Tony Hawk's Pro Skater, (in Europe and Australia known as Tony Hawk's Skateboarding) is a skateboarding video game developed by Neversoft and published by Activision. It was released for the PlayStation on September 29, 1999 and was later ported to the Nintendo 64, Game Boy Color, Dreamcast in 2000 and to N-Gage in 2003.

Why It Rocks

  1. Amazing visuals and really detailed environments for its time.
  2. Career mode combines the arcade style task levels and competitions.
  3. You can complete tasks, which will give you tapes. When collecting a certain amount of tapes you can unlock new levels and new decks, which will improve the character's stats. These tasks include:
    • Collecting letters that spell SKATE.
    • Two are acquired by reaching a set score (the second being two or three times more then the first).
    • Doing something with five objects depending on the level.
    • Finally, finding a hidden tape in a secluded location.
  4. Each character has their own Career mode, which adds a LOT of replay value.
  5. Plenty of famous skaters to choose from including Tony Hawk, Andrew Reynolds, Geoff Rowley, Bob Burnquist, Kareem Campbell, and many others.
  6. There are three multiplayer modes: Graffiti, HORSE, and Trick Attack.
  7. Skate competitions help mix up the campaign a little.
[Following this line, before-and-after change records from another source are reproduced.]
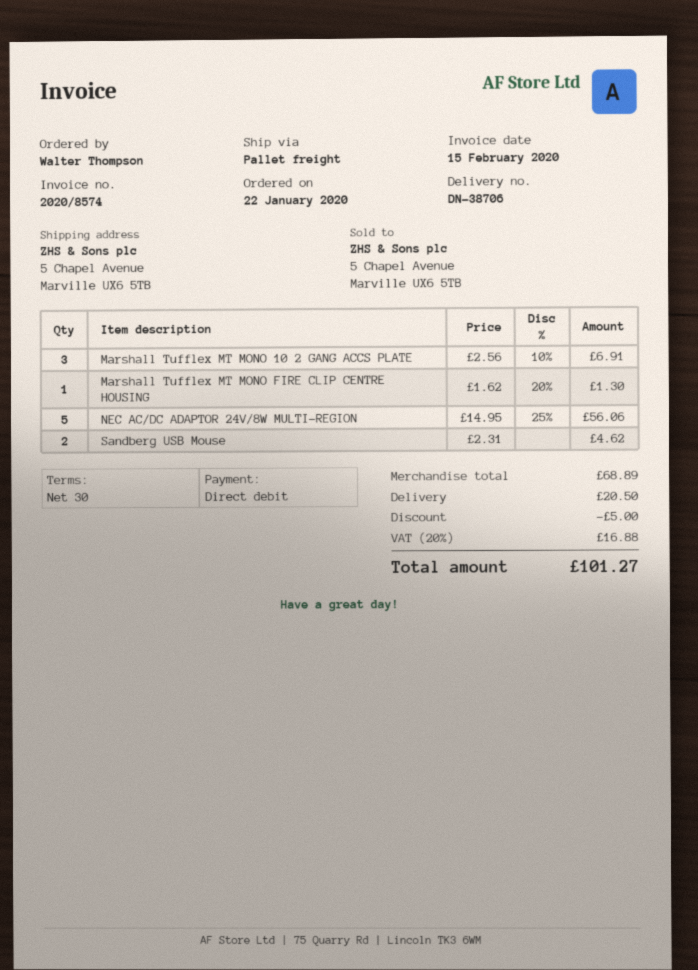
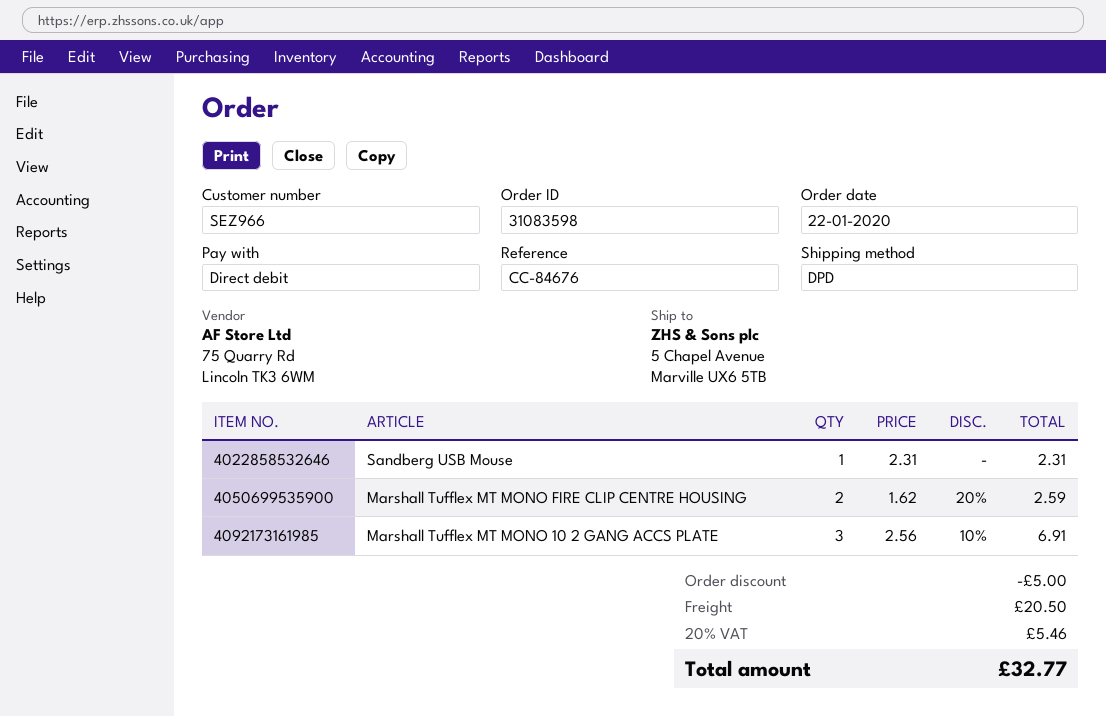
shipping method: pallet freight -> DPD
Marshall Tufflex MT MONO FIRE CLIP CENTRE HOUSING: 1 x 1.62 - 20% = 1.30 -> 2 x 1.62 - 20% = 2.59
NEC AC/DC ADAPTOR 24V/8W MULTI-REGION: 5 x 14.95 - 25% = 56.06 -> none
Sandberg USB Mouse: 2 x 2.31 = 4.62 -> 1 x 2.31 = 2.31
tax: 20% = 16.88 -> 20% = 5.46
total: 101.27 -> 32.77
It's 3 heats, score as best as you can, highest score from each skaters' best two heats wins!
  8. Really tight controls.
  9. Great soundtrack with lots of punk rock tunes from the likes of Primus, Suicidal Tendencies, and Dead Kennedys, and most notably "Superman" by Goldfinger.

Bad Qualities

  1. It's hard to properly balance your board when grinding.
  2. The Game Boy Color port is very limited, only having halfpipe and race modes.
  3. Due to hardware limitations of the Nintendo 64, its port didn't feature the cinematic movies and has a badly downgraded soundtrack; some themes had no lyrics and a few of them were missing.
  4. The PAL PS1 version has an atrocious framerate.